Reproduce, character for character, the entries from their opening line through the line with "Bolsa non-woven pequeña".

────────────────────

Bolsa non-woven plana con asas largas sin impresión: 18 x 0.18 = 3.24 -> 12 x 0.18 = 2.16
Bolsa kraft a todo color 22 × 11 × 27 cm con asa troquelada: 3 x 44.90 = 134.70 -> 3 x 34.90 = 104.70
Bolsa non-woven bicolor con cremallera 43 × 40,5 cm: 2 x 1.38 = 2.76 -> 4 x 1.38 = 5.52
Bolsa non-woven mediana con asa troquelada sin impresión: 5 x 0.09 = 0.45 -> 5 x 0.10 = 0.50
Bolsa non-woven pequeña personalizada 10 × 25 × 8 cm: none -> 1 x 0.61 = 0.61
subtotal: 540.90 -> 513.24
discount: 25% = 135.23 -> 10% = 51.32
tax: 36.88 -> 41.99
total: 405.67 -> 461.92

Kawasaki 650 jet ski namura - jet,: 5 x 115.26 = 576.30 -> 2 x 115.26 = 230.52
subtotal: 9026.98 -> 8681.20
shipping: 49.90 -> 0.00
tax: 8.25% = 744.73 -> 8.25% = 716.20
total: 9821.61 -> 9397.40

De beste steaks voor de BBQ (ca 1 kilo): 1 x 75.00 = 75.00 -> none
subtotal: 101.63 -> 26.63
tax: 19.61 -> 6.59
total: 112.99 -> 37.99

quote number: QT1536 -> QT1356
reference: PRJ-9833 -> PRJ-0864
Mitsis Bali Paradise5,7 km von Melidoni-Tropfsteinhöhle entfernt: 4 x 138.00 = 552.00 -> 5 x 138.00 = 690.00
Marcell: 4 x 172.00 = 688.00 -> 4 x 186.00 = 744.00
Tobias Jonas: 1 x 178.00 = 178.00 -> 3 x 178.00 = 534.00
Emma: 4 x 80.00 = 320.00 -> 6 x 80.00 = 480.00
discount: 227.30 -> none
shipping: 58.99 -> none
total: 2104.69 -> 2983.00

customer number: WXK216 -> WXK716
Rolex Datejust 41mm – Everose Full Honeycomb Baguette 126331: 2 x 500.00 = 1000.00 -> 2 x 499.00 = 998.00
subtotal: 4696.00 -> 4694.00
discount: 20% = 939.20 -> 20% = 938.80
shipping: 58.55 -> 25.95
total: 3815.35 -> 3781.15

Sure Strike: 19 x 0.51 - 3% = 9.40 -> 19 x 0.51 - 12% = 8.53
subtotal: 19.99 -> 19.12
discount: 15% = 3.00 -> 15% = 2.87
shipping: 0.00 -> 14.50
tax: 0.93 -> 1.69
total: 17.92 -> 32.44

────────────────────

* **Answer space**
Bolsa non-woven plana con asas largas sin impresión: 18 x 0.18 = 3.24 -> 12 x 0.18 = 2.16
Bolsa kraft a todo color 22 × 11 × 27 cm con asa troquelada: 3 x 44.90 = 134.70 -> 3 x 34.90 = 104.70
Bolsa non-woven bicolor con cremallera 43 × 40,5 cm: 2 x 1.38 = 2.76 -> 4 x 1.38 = 5.52
Bolsa non-woven mediana con asa troquelada sin impresión: 5 x 0.09 = 0.45 -> 5 x 0.10 = 0.50
Bolsa non-woven pequeña personalizada 10 × 25 × 8 cm: none -> 1 x 0.61 = 0.61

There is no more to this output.